Rather, the report, which captures comments from a March 28 "after action review" involving town staff and administration and representatives of the more than 22 agencies and organizations that responded to the incident, is intended "to share lessons learned from the Water Issues Incident."

The report begins Monday, Feb. 18, also President's Day, when the town "was alerted to low water levels" at the two million gallon (2MG) Lamborn Water Treatment Plant. Public works director Travis Loberg first became aware of a problem while attending training in Denver the week of Feb. 11. The town's sole distribution system and treatment operator, Loberg was monitoring the plant remotely and logging daily reports.

On Feb. 11, according to Loberg, the plant's 2MG tank, which measures full at a depth of 30 feet, measured at 23.69 feet. On Tuesday, Feb. 12, said Loberg, he received a call on a "good-sized" water leak in a service line on Minerich Road.
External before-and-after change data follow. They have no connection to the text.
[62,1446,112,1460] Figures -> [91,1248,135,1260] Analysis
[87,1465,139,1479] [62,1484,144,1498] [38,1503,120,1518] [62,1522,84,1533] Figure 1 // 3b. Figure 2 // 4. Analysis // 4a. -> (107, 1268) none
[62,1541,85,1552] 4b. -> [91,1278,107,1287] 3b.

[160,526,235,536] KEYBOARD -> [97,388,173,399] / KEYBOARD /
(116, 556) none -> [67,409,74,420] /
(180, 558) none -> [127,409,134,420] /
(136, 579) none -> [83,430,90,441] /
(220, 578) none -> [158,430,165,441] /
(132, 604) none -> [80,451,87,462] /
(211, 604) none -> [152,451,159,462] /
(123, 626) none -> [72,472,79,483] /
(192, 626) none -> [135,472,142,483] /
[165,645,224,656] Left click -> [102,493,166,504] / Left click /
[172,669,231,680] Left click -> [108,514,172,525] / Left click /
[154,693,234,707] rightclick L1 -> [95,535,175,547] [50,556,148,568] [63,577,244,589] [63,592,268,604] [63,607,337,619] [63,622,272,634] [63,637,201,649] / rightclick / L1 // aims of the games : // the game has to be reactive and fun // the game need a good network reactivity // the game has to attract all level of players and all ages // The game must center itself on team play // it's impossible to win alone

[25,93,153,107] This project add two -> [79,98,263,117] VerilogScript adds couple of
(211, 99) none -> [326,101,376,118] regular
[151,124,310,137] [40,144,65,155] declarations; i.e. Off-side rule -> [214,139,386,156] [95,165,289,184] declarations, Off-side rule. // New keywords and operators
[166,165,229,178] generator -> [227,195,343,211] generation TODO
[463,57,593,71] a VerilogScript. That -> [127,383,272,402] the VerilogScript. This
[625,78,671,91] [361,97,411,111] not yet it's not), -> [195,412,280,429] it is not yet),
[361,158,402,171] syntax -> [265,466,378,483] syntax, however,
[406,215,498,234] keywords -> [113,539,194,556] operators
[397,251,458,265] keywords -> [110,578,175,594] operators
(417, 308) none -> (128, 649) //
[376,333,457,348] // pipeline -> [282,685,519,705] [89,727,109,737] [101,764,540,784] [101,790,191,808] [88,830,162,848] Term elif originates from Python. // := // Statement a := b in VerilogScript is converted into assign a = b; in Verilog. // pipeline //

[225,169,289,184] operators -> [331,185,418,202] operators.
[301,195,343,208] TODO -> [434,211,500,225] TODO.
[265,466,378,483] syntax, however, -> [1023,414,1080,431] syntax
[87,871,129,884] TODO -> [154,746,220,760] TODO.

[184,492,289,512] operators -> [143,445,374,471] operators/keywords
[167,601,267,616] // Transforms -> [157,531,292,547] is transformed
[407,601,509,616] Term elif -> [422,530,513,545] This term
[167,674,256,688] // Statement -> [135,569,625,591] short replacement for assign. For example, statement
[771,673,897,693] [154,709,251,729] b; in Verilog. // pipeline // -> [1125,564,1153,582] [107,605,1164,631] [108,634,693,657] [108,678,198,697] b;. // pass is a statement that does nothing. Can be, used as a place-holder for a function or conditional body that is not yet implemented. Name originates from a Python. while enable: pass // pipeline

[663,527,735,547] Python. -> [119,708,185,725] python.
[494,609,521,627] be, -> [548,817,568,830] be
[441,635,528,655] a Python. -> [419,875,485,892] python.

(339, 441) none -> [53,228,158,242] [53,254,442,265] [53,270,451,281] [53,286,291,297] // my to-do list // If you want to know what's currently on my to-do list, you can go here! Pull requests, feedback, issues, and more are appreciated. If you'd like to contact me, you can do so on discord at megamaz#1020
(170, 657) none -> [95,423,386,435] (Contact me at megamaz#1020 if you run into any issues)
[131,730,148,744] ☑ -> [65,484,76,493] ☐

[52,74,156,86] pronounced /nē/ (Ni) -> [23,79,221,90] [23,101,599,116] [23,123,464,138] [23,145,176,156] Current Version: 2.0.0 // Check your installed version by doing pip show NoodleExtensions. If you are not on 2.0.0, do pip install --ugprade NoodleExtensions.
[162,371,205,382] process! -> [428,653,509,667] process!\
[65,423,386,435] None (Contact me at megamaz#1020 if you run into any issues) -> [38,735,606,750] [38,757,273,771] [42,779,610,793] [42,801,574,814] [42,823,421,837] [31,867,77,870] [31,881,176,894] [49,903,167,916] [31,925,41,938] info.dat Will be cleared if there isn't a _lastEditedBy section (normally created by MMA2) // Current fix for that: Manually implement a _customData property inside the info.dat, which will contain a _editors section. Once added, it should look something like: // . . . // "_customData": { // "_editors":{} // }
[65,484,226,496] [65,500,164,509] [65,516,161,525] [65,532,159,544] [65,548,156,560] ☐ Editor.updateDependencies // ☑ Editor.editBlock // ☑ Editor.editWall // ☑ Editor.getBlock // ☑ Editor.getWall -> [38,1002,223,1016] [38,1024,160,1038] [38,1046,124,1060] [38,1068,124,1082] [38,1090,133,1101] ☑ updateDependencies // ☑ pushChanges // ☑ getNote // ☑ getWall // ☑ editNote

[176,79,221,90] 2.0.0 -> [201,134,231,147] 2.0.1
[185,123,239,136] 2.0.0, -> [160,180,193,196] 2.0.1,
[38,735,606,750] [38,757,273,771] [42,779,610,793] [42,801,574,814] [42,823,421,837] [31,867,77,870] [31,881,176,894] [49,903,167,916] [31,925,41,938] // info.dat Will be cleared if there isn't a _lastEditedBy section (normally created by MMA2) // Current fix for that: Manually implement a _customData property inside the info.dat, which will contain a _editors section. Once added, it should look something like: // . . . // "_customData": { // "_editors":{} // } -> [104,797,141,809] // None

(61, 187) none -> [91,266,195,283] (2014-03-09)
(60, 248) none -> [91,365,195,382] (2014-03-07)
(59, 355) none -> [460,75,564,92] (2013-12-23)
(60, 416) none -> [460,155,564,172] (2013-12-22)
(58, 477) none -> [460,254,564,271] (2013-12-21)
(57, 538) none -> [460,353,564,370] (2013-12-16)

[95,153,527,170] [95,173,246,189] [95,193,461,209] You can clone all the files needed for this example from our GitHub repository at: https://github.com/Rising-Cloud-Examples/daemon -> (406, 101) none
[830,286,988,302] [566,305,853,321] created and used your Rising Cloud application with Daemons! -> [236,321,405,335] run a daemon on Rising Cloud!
Loberg immediately suspected a leak in the system, which is not uncommon. "It was dropping fairly quickly," he said.

He increased water production flows from the raw water springs at the base of Lamborn Mesa to the treatment plant. Up to that point, Loberg said, "Nothing was alarming to me." The day he left for training, records show, the springs were providing enough water, on average, to produce 156,000 gallons of potable water a day -- less than its capacity rating of 468,000 per day, but more than enough to meet user demands.

Once the leak was fixed, Loberg assumed the problem was over. But the tank's water level continued to drop. On Feb. 13 water measured 19.43 feet and was still dropping. At that point, he said, public works staff and contractors familiar with the system began walking the 25-square-mile service area looking for "a giant leak" and checking master meters to isolate problems. "Master meters weren't showing anything," said Loberg. "We figured (water) would surface" where leaks were occurring. The rain and melting snow was difficult to distinguish from water bubbling up from below, which, he said, is typical with a leak.

At 11 p.m. Friday, Feb. 15, Loberg returned from Denver and immediately joined in the search. The crew worked all weekend and found no signs of leaks. On Saturday the tank measured at 4.02 feet, and by Sunday was at three-quarters of a foot. "It was basically empty," said Loberg.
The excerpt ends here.